OpenSpace è, anzi è stato per quattro settimane concluse il 1 novembre, un talk show proveniente dalla fabbrica delle Iene. Puntate lunghissime (dalle 21.30 alle 1.30) dove si è parlato e mostrato di tutto un po’. Noi con le Iene siamo, lo confessiamo, assai prevenuti, come con tutti i Gabibbi e con tutte le solfe indignate.

Ma proprio in occasione dell’ultima puntata di Openspace, siamo stati indotti a interrompere il solito zapping compulsivo per seguire, a cavallo delle 22, la mezzoretta dedicata alle ragazze islamiche. Complice un libro appena uscito, si parlava di multiculturalismo, di ragazze italiane che scelgono l’islam, di seconde generazioni di immigrati, di coppie miste (islamico un membro, cattolico l’altro) con figli educati a scegliere per conto proprio se e a quale Dio affidarsi, delle suscettibilità identitarie che finiscono a sberle, delle ragazze che si impongono la disciplina e il connotato del velo esattamente come fanno da sempre gli adolescenti arruolandosi a un tifo, a un taglio di capelli, al tatuaggio, ai jeans sdruciti, alle scarpe slacciate eccetera.
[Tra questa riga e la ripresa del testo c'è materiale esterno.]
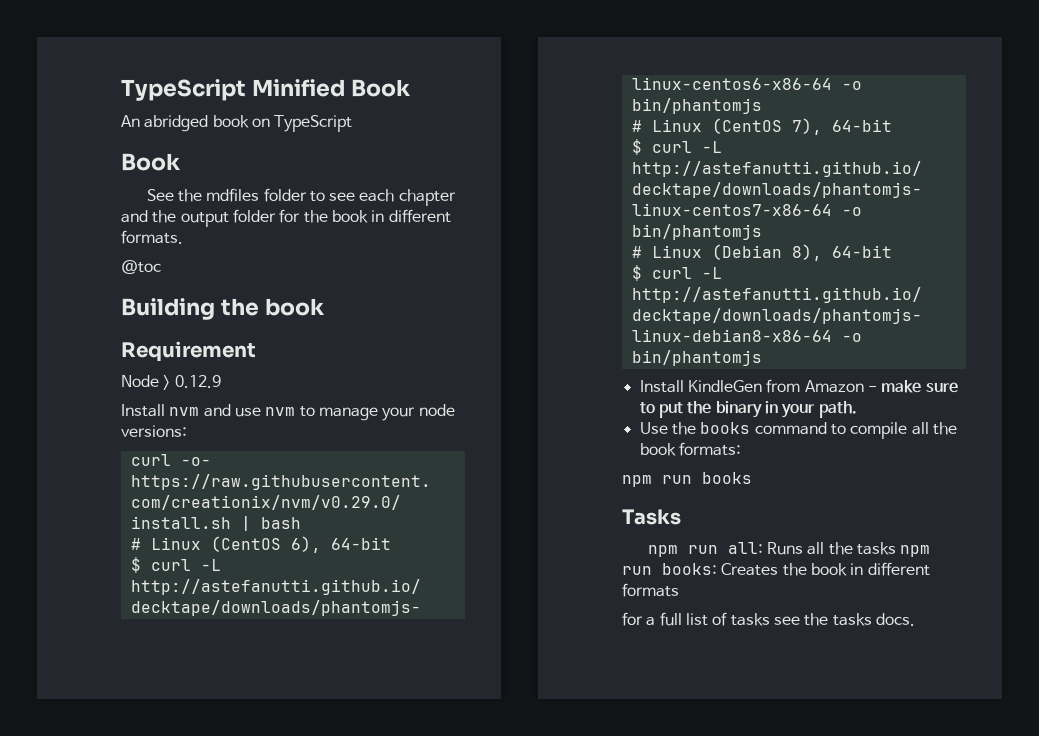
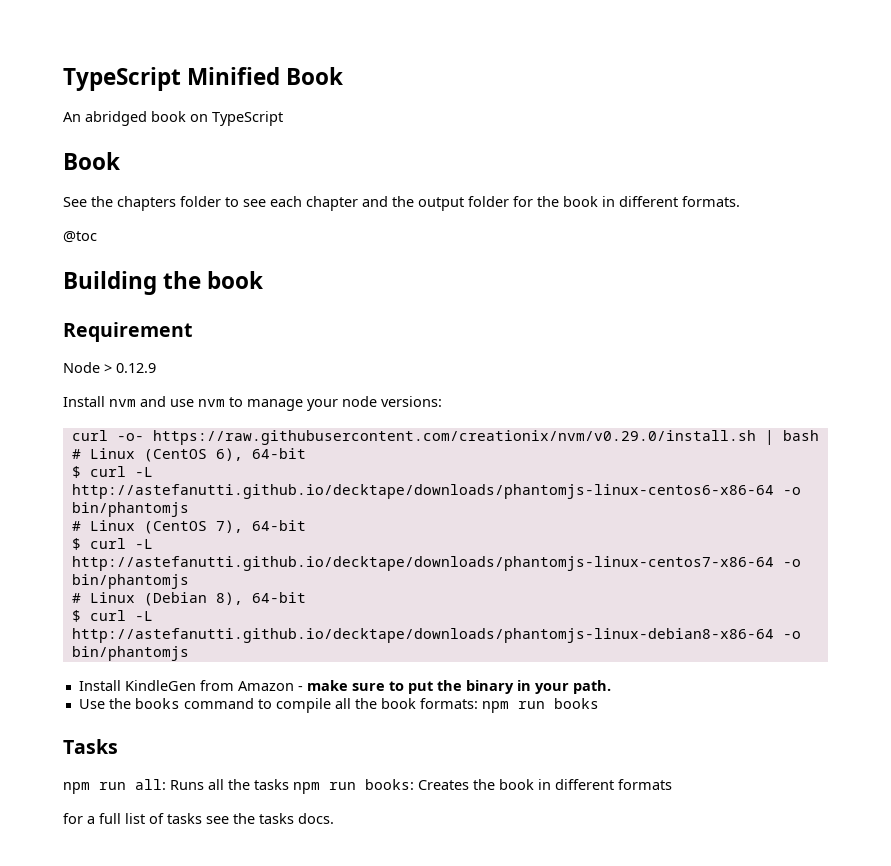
[206,188,260,202] mdfiles -> [117,196,176,211] chapters
(741, 449) // -> (478, 703) none

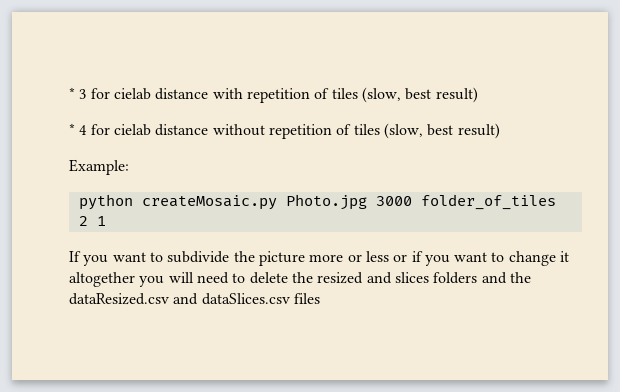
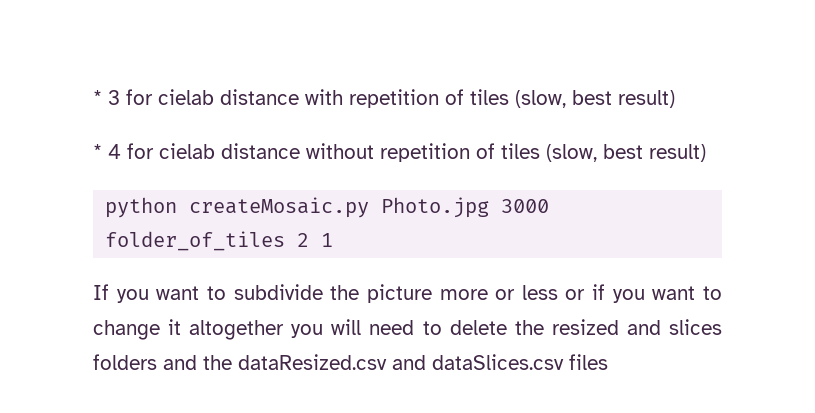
[69,159,129,175] // Example: -> (706, 153) none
Il linguaggio non era da talk stile Venier o D’Urso, e neppure da talk politico, ma rifletteva piuttosto l’impronta e il clima di Amici, tenendo in primo piano le storie e le facce delle protagoniste, intrecciate con servizi in qualche modo connessi a quanto in studio si veniva dicendo. Sicché, in assenza dei soliti difensori ed accusatori d’ufficio impegnati a esibirsi, stavolta ci pareva di toccare la materia reale anziché quella trasfigurata dalle sparate di una Santanché o appiattita nel linguaggio liturgico delle news.

L’ascolto del programma, leggiamo in giro, ha deluso Mediaset, che si sarebbe aspettata qualcosina di più. Eppure la formula ha funzionato assai bene con le giovani fra i 14 e i 34 anni che hanno raggiunto, anche in questo crucialissimo orario situato nel cuore più competitivo del prime time, oltre il 10% di share. Mentre il pubblico più anziano, maschi e femmine sopra i 55 anni, si è dimostrato avarissimo, rimanendo al di sotto del 2%. Fin qui peraltro la composizione del pubblico è pressoché identica a quella di Iene Show. Chi è mancato allora all’appello tra quelli che fanno da platea a Le Iene? La risposta è: i maschi giovani. E quale può essere la spiegazione? Forse proprio la mancanza, per noi felice, della componente “indignata”, quella che aggiunge allo show classico delle Iene quel tanto di western che è insito nella formula del “caccia e denuncia”.

Detto questo, se Mediaset davvero, come si mormora, rinunciasse al programma, ma anche se non ci rinunciasse, la Rai a parere nostro dovrebbe clonarne il linguaggio, almeno della parte che abbiamo visto. Perché copiare il meglio è meno vergognoso del non farlo.